Retyping the entries exactly is all that is required.

[Revision comparison data]
_ _ _

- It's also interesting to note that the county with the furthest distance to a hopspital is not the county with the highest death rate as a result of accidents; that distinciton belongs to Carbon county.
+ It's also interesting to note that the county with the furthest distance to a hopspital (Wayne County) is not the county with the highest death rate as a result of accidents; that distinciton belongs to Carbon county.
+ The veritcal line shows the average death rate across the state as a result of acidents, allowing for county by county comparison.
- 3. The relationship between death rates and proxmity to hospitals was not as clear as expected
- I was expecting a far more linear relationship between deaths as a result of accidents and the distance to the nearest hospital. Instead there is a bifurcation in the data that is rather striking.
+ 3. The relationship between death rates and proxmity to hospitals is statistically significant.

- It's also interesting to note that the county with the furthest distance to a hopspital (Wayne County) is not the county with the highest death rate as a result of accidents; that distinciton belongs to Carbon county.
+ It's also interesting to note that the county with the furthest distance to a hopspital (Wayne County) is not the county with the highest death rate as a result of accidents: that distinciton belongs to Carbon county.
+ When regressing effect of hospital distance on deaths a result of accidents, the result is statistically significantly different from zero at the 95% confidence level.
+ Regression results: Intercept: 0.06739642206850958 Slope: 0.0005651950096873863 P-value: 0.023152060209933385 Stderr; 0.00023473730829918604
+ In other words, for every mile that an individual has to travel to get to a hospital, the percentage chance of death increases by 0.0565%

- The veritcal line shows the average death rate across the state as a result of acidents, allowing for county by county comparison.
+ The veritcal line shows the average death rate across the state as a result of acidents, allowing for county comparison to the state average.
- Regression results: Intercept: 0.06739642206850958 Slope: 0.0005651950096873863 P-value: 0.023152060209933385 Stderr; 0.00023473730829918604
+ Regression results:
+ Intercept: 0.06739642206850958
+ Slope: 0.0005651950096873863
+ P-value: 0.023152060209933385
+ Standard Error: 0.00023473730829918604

_ _ _

▶ _Result of this exercise_:
- It's also interesting to note that the county with the furthest distance to a hopspital is not the county with the highest death rate as a result of accidents; that distinciton belongs to Carbon county.
+ It's also interesting to note that the county with the furthest distance to a hopspital (Wayne County) is not the county with the highest death rate as a result of accidents; that distinciton belongs to Carbon county.
+ The veritcal line shows the average death rate across the state as a result of acidents, allowing for county by county comparison.
- 3. The relationship between death rates and proxmity to hospitals was not as clear as expected
- I was expecting a far more linear relationship between deaths as a result of accidents and the distance to the nearest hospital. Instead there is a bifurcation in the data that is rather striking.
+ 3. The relationship between death rates and proxmity to hospitals is statistically significant.

- It's also interesting to note that the county with the furthest distance to a hopspital (Wayne County) is not the county with the highest death rate as a result of accidents; that distinciton belongs to Carbon county.
+ It's also interesting to note that the county with the furthest distance to a hopspital (Wayne County) is not the county with the highest death rate as a result of accidents: that distinciton belongs to Carbon county.
+ When regressing effect of hospital distance on deaths a result of accidents, the result is statistically significantly different from zero at the 95% confidence level.
+ Regression results: Intercept: 0.06739642206850958 Slope: 0.0005651950096873863 P-value: 0.023152060209933385 Stderr; 0.00023473730829918604
+ In other words, for every mile that an individual has to travel to get to a hospital, the percentage chance of death increases by 0.0565%

- The veritcal line shows the average death rate across the state as a result of acidents, allowing for county by county comparison.
+ The veritcal line shows the average death rate across the state as a result of acidents, allowing for county comparison to the state average.
- Regression results: Intercept: 0.06739642206850958 Slope: 0.0005651950096873863 P-value: 0.023152060209933385 Stderr; 0.00023473730829918604
+ Regression results:
+ Intercept: 0.06739642206850958
+ Slope: 0.0005651950096873863
+ P-value: 0.023152060209933385
+ Standard Error: 0.00023473730829918604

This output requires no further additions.